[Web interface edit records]
────
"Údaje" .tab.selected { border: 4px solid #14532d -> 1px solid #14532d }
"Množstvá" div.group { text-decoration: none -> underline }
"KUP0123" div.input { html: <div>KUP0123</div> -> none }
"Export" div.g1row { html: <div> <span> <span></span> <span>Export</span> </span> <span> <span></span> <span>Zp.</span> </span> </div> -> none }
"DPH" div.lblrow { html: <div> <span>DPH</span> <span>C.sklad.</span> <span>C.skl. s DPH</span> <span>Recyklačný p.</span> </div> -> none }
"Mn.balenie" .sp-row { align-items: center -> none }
────
Each line above is to be restated exactly.

(Output of the task):
"Údaje" .tab.selected { border: 4px solid #14532d -> 1px solid #14532d }
"Množstvá" div.group { text-decoration: none -> underline }
"KUP0123" div.input { html: <div>KUP0123</div> -> none }
"Export" div.g1row { html: <div> <span> <span></span> <span>Export</span> </span> <span> <span></span> <span>Zp.</span> </span> </div> -> none }
"DPH" div.lblrow { html: <div> <span>DPH</span> <span>C.sklad.</span> <span>C.skl. s DPH</span> <span>Recyklačný p.</span> </div> -> none }
"Mn.balenie" .sp-row { align-items: center -> none }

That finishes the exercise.